Return each entry below exactly. Skip the images.

Dataset extract>
########################################

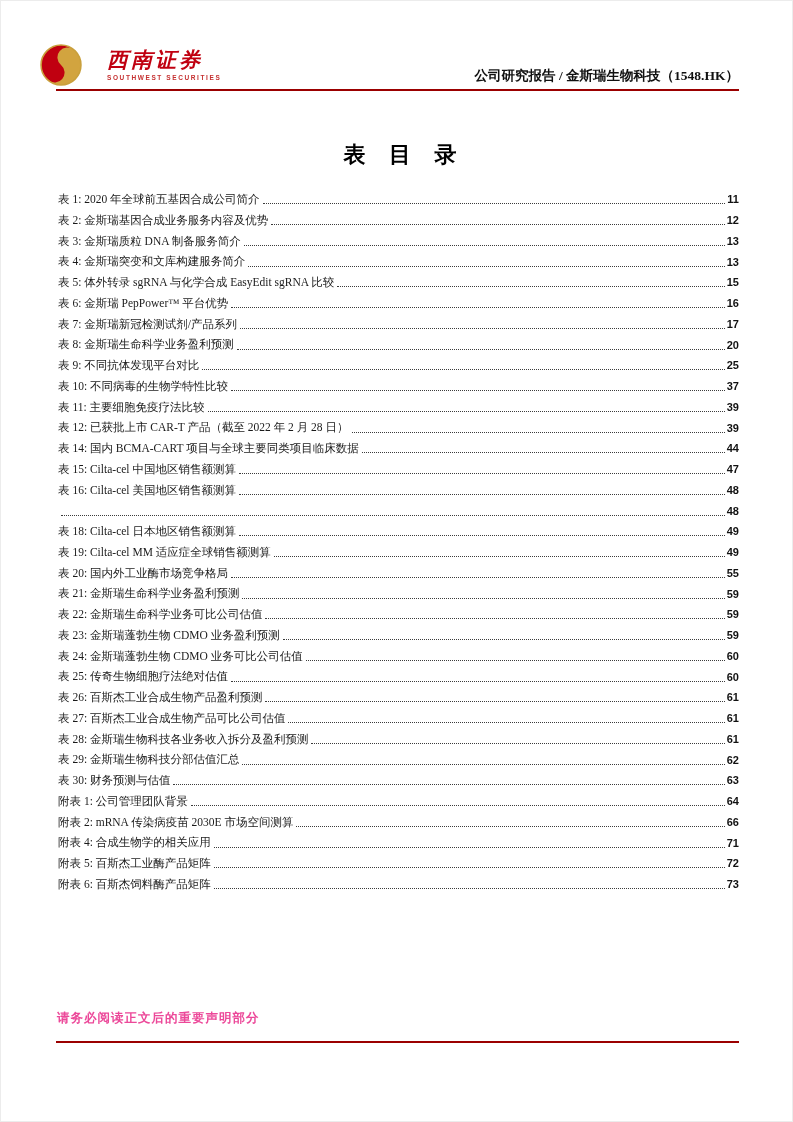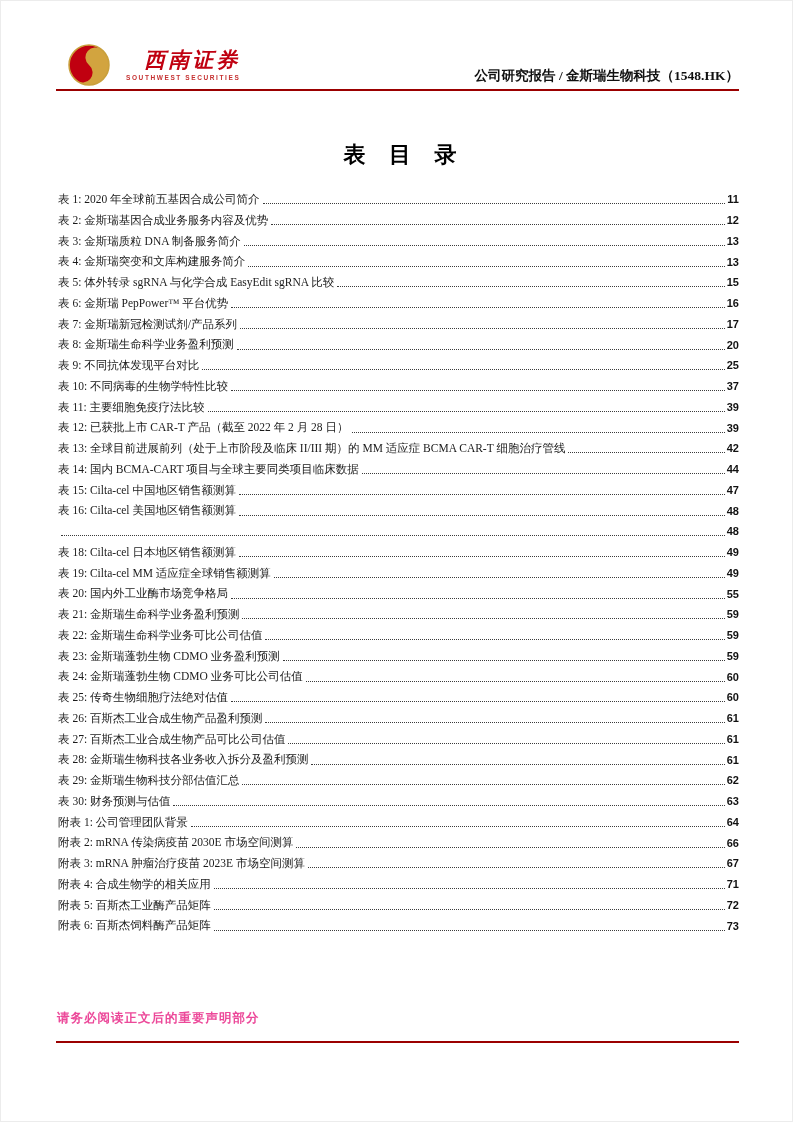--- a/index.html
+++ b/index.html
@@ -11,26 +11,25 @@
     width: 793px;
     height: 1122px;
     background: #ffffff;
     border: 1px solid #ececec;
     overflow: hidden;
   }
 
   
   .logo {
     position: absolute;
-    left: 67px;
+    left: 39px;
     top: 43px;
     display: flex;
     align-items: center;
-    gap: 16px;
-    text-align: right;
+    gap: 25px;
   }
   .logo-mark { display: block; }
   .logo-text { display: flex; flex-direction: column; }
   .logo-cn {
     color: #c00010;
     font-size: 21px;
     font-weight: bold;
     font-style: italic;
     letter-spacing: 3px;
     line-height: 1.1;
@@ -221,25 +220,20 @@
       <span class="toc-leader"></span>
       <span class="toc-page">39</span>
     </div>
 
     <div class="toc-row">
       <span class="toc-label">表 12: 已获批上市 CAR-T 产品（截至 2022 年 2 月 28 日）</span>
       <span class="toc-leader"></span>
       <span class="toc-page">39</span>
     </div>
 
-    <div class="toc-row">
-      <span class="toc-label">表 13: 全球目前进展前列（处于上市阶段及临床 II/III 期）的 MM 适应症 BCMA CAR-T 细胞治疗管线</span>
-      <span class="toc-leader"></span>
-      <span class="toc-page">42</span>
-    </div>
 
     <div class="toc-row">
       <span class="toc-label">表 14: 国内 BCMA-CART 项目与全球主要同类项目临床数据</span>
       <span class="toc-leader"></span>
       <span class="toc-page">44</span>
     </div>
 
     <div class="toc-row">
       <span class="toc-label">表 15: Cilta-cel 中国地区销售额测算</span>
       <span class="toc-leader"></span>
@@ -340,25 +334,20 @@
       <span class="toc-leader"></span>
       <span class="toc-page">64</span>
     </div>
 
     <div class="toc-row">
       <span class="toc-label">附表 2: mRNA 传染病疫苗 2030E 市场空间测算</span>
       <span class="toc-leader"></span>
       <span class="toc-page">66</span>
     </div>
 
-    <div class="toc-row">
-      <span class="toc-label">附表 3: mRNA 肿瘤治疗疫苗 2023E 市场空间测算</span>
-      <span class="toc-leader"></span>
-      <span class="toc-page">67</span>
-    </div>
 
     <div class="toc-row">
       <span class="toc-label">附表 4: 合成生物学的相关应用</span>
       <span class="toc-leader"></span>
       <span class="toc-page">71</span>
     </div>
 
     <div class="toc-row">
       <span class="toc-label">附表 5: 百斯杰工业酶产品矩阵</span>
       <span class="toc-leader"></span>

########################################

Written response>
--- a/index.html
+++ b/index.html
@@ -11,26 +11,25 @@
     width: 793px;
     height: 1122px;
     background: #ffffff;
     border: 1px solid #ececec;
     overflow: hidden;
   }
 
   
   .logo {
     position: absolute;
-    left: 67px;
+    left: 39px;
     top: 43px;
     display: flex;
     align-items: center;
-    gap: 16px;
-    text-align: right;
+    gap: 25px;
   }
   .logo-mark { display: block; }
   .logo-text { display: flex; flex-direction: column; }
   .logo-cn {
     color: #c00010;
     font-size: 21px;
     font-weight: bold;
     font-style: italic;
     letter-spacing: 3px;
     line-height: 1.1;
@@ -221,25 +220,20 @@
       <span class="toc-leader"></span>
       <span class="toc-page">39</span>
     </div>
 
     <div class="toc-row">
       <span class="toc-label">表 12: 已获批上市 CAR-T 产品（截至 2022 年 2 月 28 日）</span>
       <span class="toc-leader"></span>
       <span class="toc-page">39</span>
     </div>
 
-    <div class="toc-row">
-      <span class="toc-label">表 13: 全球目前进展前列（处于上市阶段及临床 II/III 期）的 MM 适应症 BCMA CAR-T 细胞治疗管线</span>
-      <span class="toc-leader"></span>
-      <span class="toc-page">42</span>
-    </div>
 
     <div class="toc-row">
       <span class="toc-label">表 14: 国内 BCMA-CART 项目与全球主要同类项目临床数据</span>
       <span class="toc-leader"></span>
       <span class="toc-page">44</span>
     </div>
 
     <div class="toc-row">
       <span class="toc-label">表 15: Cilta-cel 中国地区销售额测算</span>
       <span class="toc-leader"></span>
@@ -340,25 +334,20 @@
       <span class="toc-leader"></span>
       <span class="toc-page">64</span>
     </div>
 
     <div class="toc-row">
       <span class="toc-label">附表 2: mRNA 传染病疫苗 2030E 市场空间测算</span>
       <span class="toc-leader"></span>
       <span class="toc-page">66</span>
     </div>
 
-    <div class="toc-row">
-      <span class="toc-label">附表 3: mRNA 肿瘤治疗疫苗 2023E 市场空间测算</span>
-      <span class="toc-leader"></span>
-      <span class="toc-page">67</span>
-    </div>
 
     <div class="toc-row">
       <span class="toc-label">附表 4: 合成生物学的相关应用</span>
       <span class="toc-leader"></span>
       <span class="toc-page">71</span>
     </div>
 
     <div class="toc-row">
       <span class="toc-label">附表 5: 百斯杰工业酶产品矩阵</span>
       <span class="toc-leader"></span>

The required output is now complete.